Pulmonary bronchiolar alkylation and necrosis by 3-methylfuran, a naturally occurring potential atmospheric contaminant

Abstract

A REPORT¹ from the National Naval Research Laboratory has indicated that 3-methylfuran (3MF) was a major atmospheric contaminant during a smog alert in Washington DC in August 1973. Although the source of the 3MF was unknown, the authors suggested that it could be formed from atmospheric photooxidation and degradation of volatile hydrocarbons such as isoprene and other terpenes.
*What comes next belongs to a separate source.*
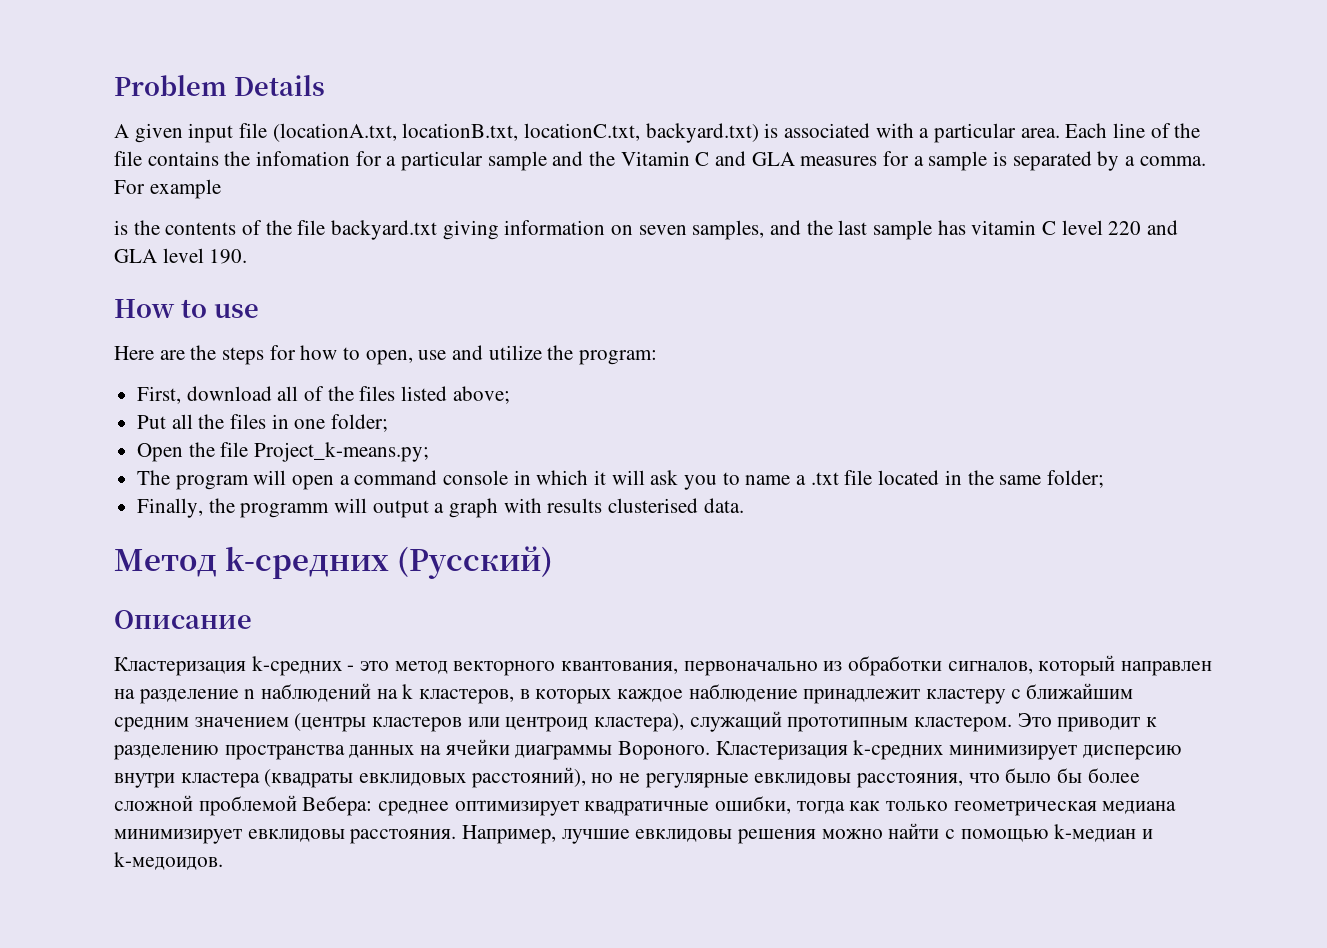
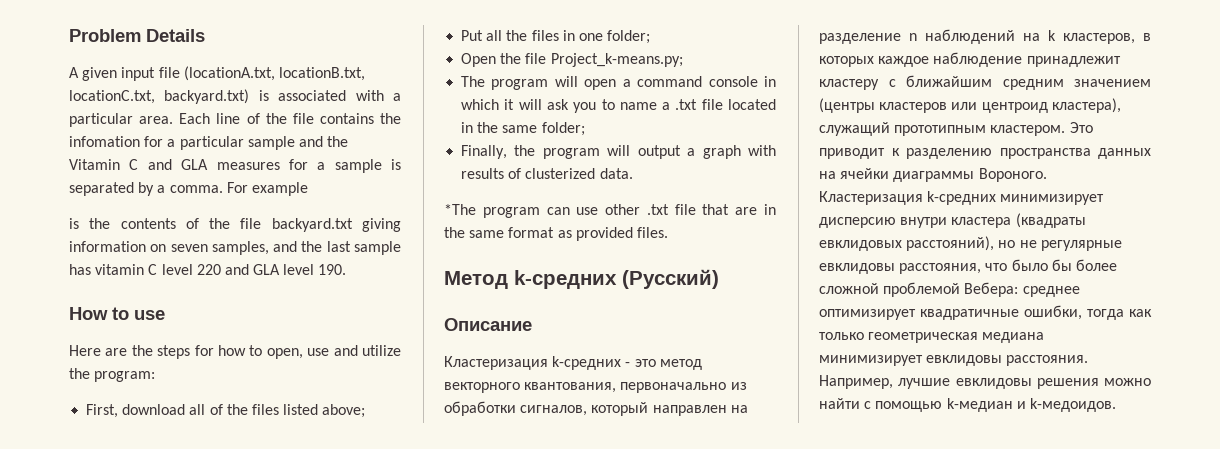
- Finally, the programm will output a graph with results clusterised data.
+ Finally, the program will output a graph with results of clusterized data.
+ *The program can use other .txt file that are in the same format as provided files.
These naturally occurring precursors are released in large amounts² into the atmosphere by vegetation, and may be concentrated during certain weather conditions; deciduous forests, such as those covering the Appalachian Mountains, are thought to be a major source^2–4. The suggestion that 3MF, which apparently is not present in automobile exhaust emissions, could be a major contributor to certain urban smogs aroused considerable controversy, for automobiles have been widely considered to be the major source of atmospheric pollutants, especially in nonindustrial areas such as Washington DC. We have found no toxicological data concerning 3MF, although many other furans are highly toxic to the liver, kidneys^6,7 and lungs^7–9 of experimental animals, after metabolism (catalysed by cytochrome P-450-dependent mixed-function oxidases) to highly reactive alkylating agents within the target tissues. For example, when 4-ipomeanol^8,9 is given to experimental animals by intraperitoneal, intravenous or oral routes, it is highly toxic to pulmonary nonciliated bronchiolar cells (Clara cells)⁹, which are an important locus of cytochrome P-450-dependent mixed-function oxidase (MFO) enzymes in the lung. The nonciliated bronchiolar cells are therefore important potential target cells for environmental toxins or carcinogens which require MFO-mediated activation⁹. We report here that 3MF is metabolised in vivo in mice to a potent alkylating agent which produces acute pulmonary bronchiolar necrosis. These results suggest that 3MF could play a significant part in the pathogenesis of human lung disease.